Change detection outputs
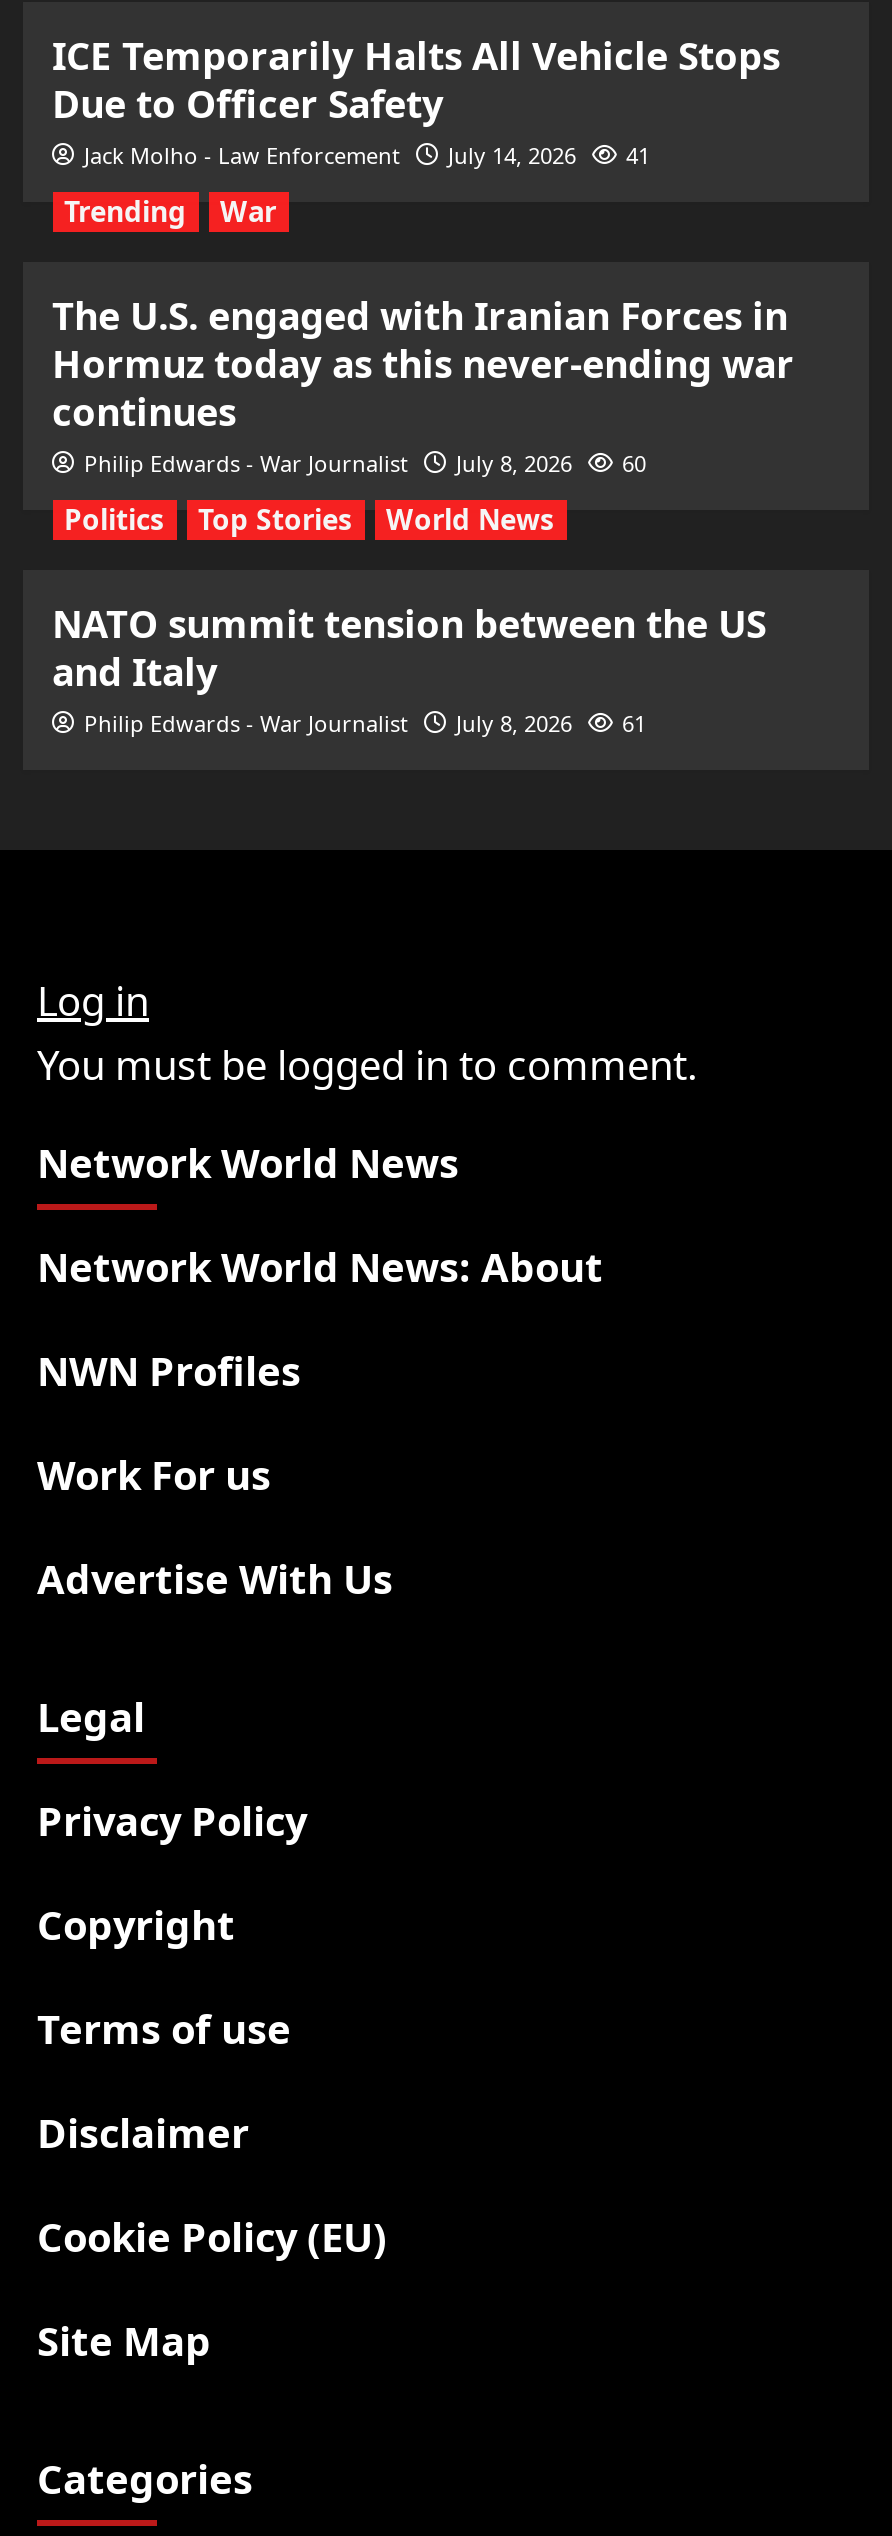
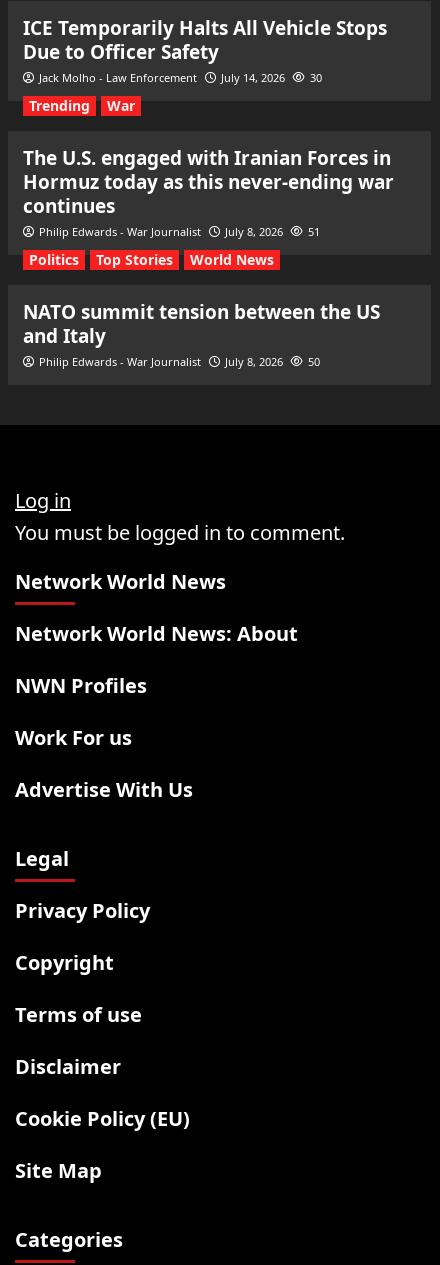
- Jack Molho - Law Enforcement July 14, 2026 41
+ Jack Molho - Law Enforcement July 14, 2026 30

- Philip Edwards - War Journalist July 8, 2026 60
+ Philip Edwards - War Journalist July 8, 2026 51

- Philip Edwards - War Journalist July 8, 2026 61
+ Philip Edwards - War Journalist July 8, 2026 50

▶ **ABOUT THIS TASK**:
Exactly the lines from the one containing "- Philip Edwards - War Journalist July 8, 2026 60" through the end of the records above are to be printed, and no others.

▶ **EXERCISE RESPONSE**:
- Philip Edwards - War Journalist July 8, 2026 60
+ Philip Edwards - War Journalist July 8, 2026 51

- Philip Edwards - War Journalist July 8, 2026 61
+ Philip Edwards - War Journalist July 8, 2026 50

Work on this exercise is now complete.